**YOUR OBJECTIVE:** Up to and including the line that contains "to V5 Maintenance", repeat each line of the data exactly, starting from the first.

[Stored records]
──────

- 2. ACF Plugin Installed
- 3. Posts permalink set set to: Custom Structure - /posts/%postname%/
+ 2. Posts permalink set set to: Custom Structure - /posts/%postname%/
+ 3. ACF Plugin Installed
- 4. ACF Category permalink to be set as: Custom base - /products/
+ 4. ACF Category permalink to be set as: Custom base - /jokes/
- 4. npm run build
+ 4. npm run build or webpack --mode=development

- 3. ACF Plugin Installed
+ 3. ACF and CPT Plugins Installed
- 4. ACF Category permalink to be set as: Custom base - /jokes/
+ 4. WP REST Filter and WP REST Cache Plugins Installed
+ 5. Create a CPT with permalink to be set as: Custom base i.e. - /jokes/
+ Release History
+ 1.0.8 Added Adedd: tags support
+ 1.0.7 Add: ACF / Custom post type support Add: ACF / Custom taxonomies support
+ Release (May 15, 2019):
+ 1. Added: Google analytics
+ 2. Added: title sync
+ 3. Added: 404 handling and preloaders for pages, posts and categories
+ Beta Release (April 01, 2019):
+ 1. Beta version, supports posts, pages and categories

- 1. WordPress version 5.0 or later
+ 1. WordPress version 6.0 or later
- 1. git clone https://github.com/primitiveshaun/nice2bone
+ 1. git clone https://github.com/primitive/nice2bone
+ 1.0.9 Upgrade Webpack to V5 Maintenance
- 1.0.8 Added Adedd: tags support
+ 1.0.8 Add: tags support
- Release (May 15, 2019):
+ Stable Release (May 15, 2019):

──────

**SOLUTION:**
- 2. ACF Plugin Installed
- 3. Posts permalink set set to: Custom Structure - /posts/%postname%/
+ 2. Posts permalink set set to: Custom Structure - /posts/%postname%/
+ 3. ACF Plugin Installed
- 4. ACF Category permalink to be set as: Custom base - /products/
+ 4. ACF Category permalink to be set as: Custom base - /jokes/
- 4. npm run build
+ 4. npm run build or webpack --mode=development

- 3. ACF Plugin Installed
+ 3. ACF and CPT Plugins Installed
- 4. ACF Category permalink to be set as: Custom base - /jokes/
+ 4. WP REST Filter and WP REST Cache Plugins Installed
+ 5. Create a CPT with permalink to be set as: Custom base i.e. - /jokes/
+ Release History
+ 1.0.8 Added Adedd: tags support
+ 1.0.7 Add: ACF / Custom post type support Add: ACF / Custom taxonomies support
+ Release (May 15, 2019):
+ 1. Added: Google analytics
+ 2. Added: title sync
+ 3. Added: 404 handling and preloaders for pages, posts and categories
+ Beta Release (April 01, 2019):
+ 1. Beta version, supports posts, pages and categories

- 1. WordPress version 5.0 or later
+ 1. WordPress version 6.0 or later
- 1. git clone https://github.com/primitiveshaun/nice2bone
+ 1. git clone https://github.com/primitive/nice2bone
+ 1.0.9 Upgrade Webpack to V5 Maintenance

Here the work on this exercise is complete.